* _Work task_:
Within the records, how many lines hold the word "MEBLE"? State that number alone.
━━━ Records provided ━━━
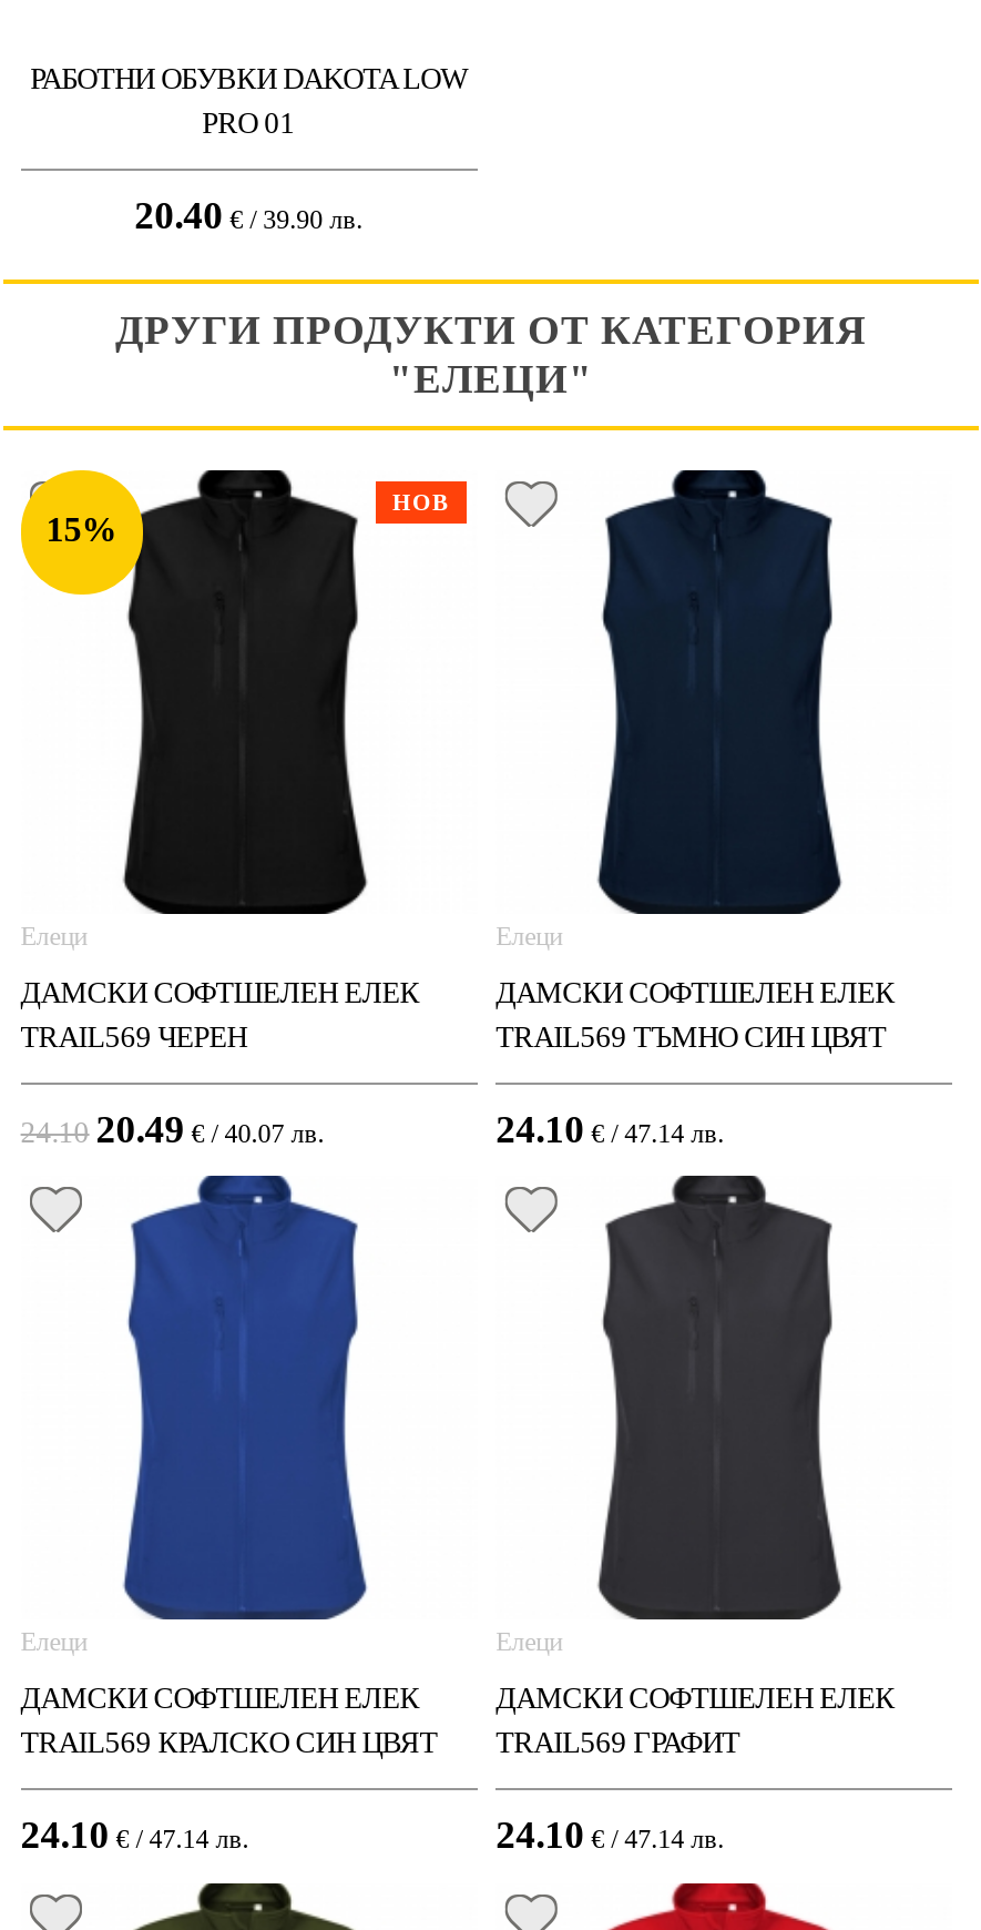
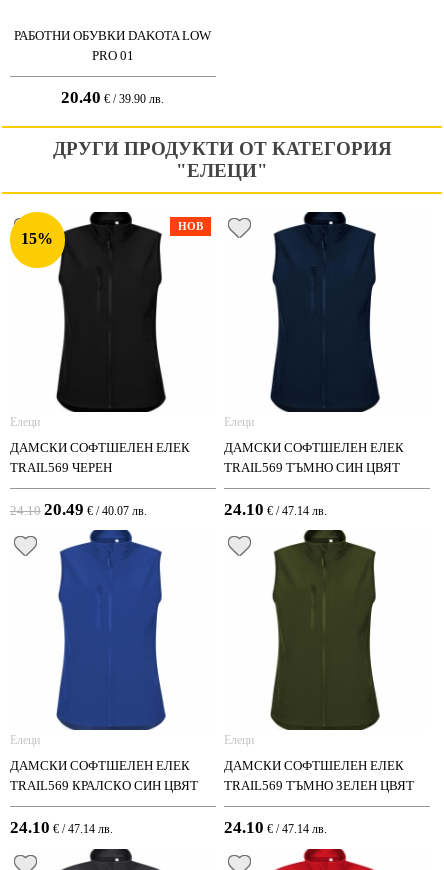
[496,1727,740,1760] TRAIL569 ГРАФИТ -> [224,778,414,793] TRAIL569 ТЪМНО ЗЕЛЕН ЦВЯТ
━━━
━━━ Records provided ━━━
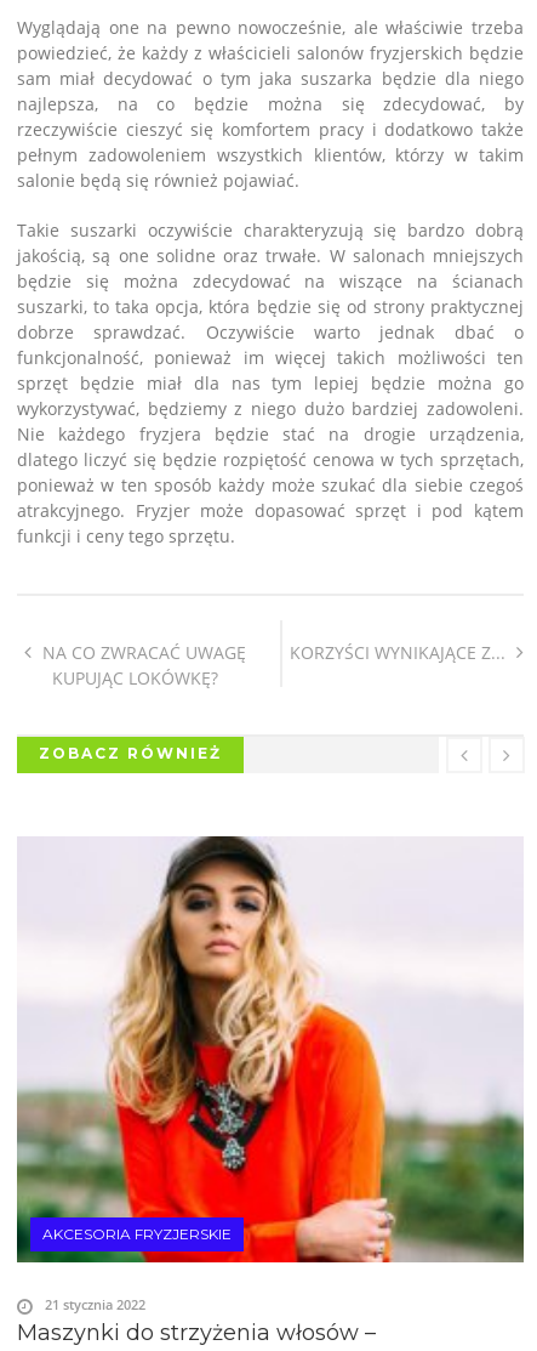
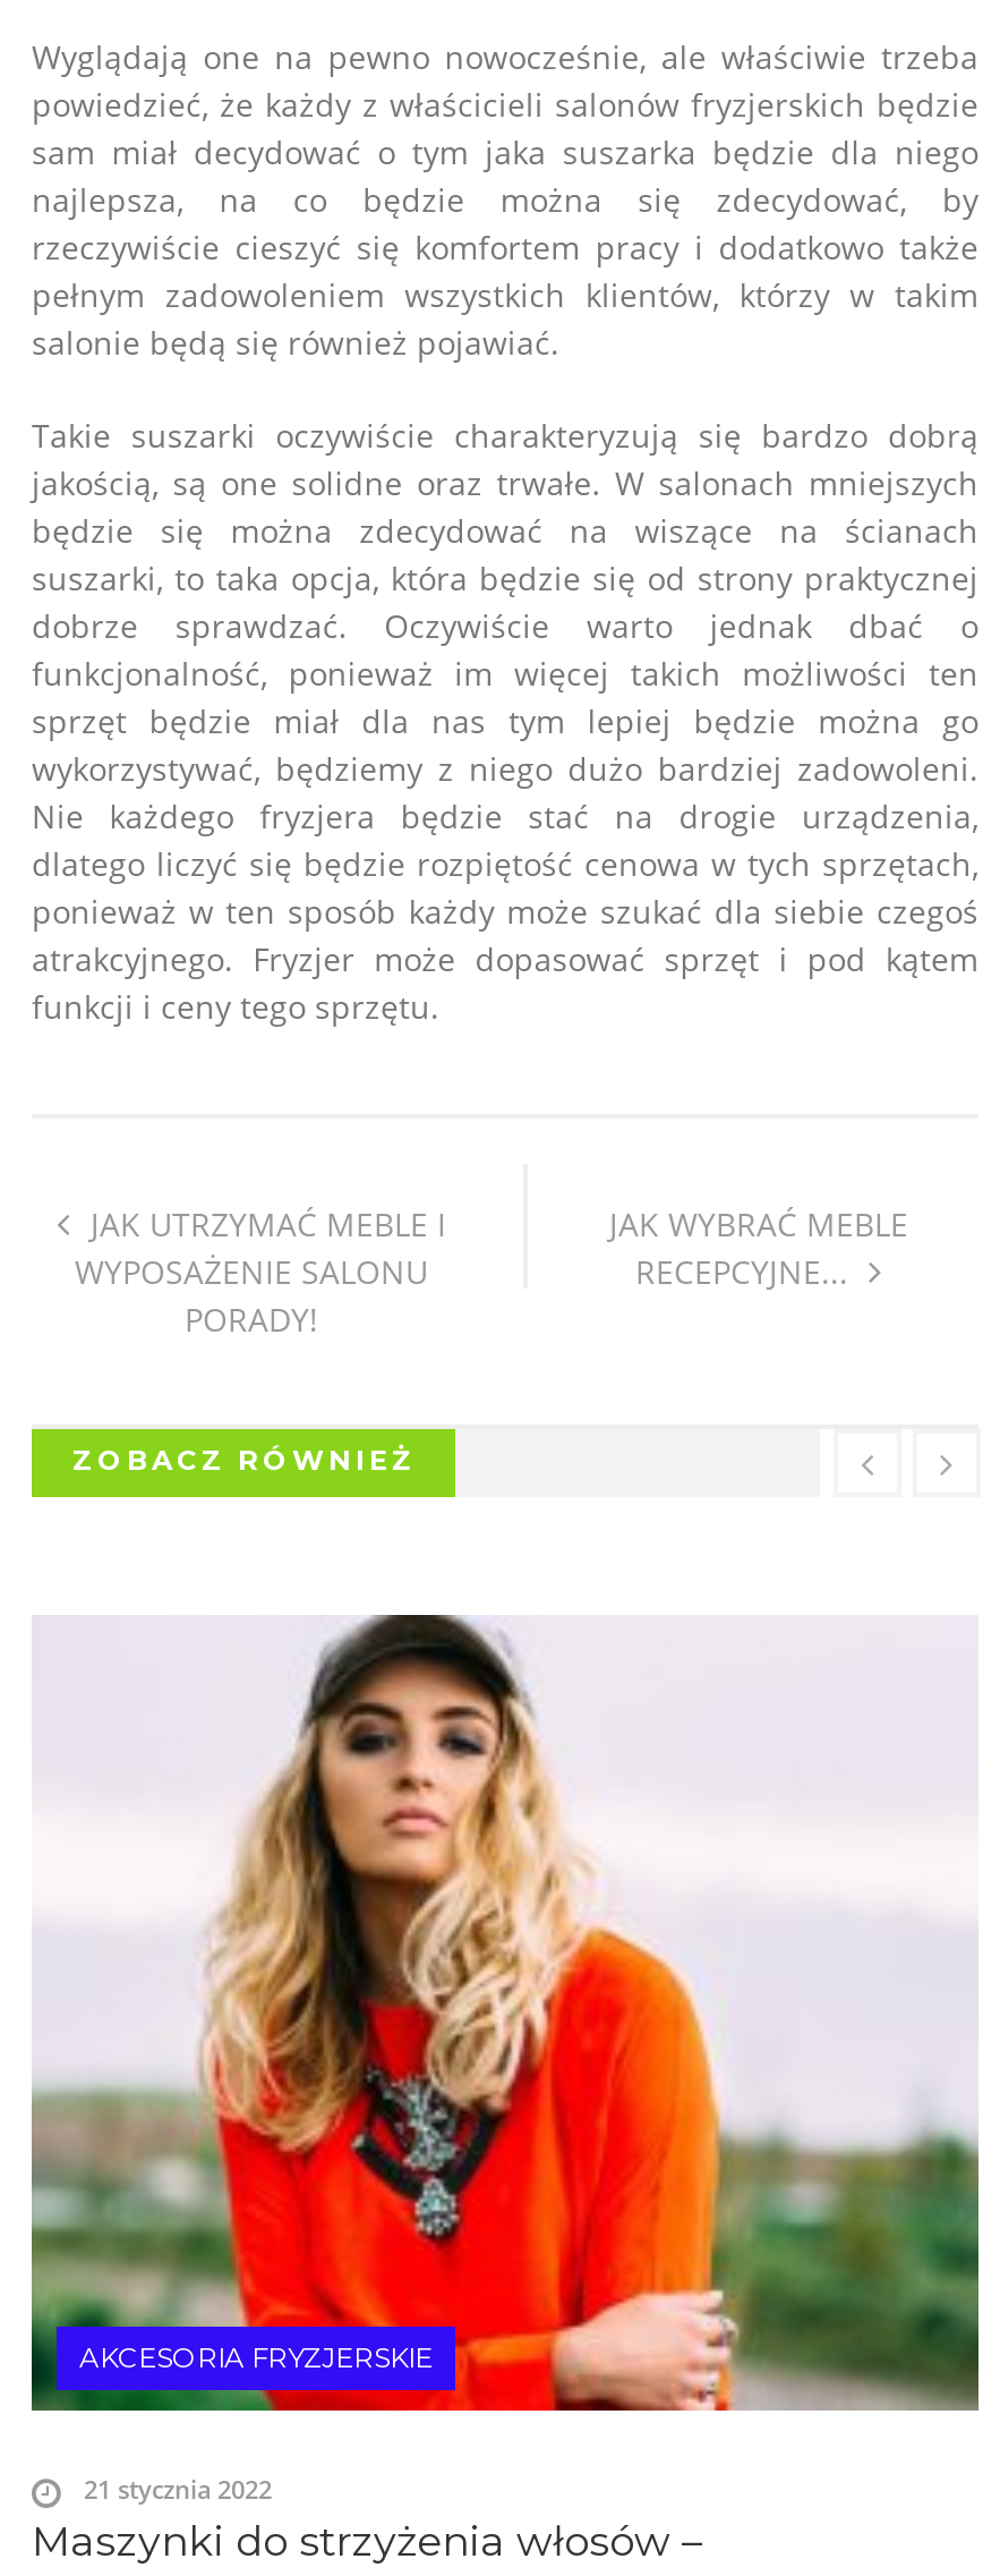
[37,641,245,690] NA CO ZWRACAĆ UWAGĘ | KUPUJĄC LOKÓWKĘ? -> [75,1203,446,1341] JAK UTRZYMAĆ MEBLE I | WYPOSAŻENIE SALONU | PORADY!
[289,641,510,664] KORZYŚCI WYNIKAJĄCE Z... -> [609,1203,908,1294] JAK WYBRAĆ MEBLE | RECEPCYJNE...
━━━
━━━ Records provided ━━━
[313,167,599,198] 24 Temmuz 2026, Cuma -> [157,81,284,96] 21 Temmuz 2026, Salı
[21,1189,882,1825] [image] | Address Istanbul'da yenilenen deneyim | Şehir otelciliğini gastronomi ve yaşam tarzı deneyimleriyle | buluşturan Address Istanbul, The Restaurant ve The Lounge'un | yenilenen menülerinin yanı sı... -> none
━━━
* _Solution to this task_:
2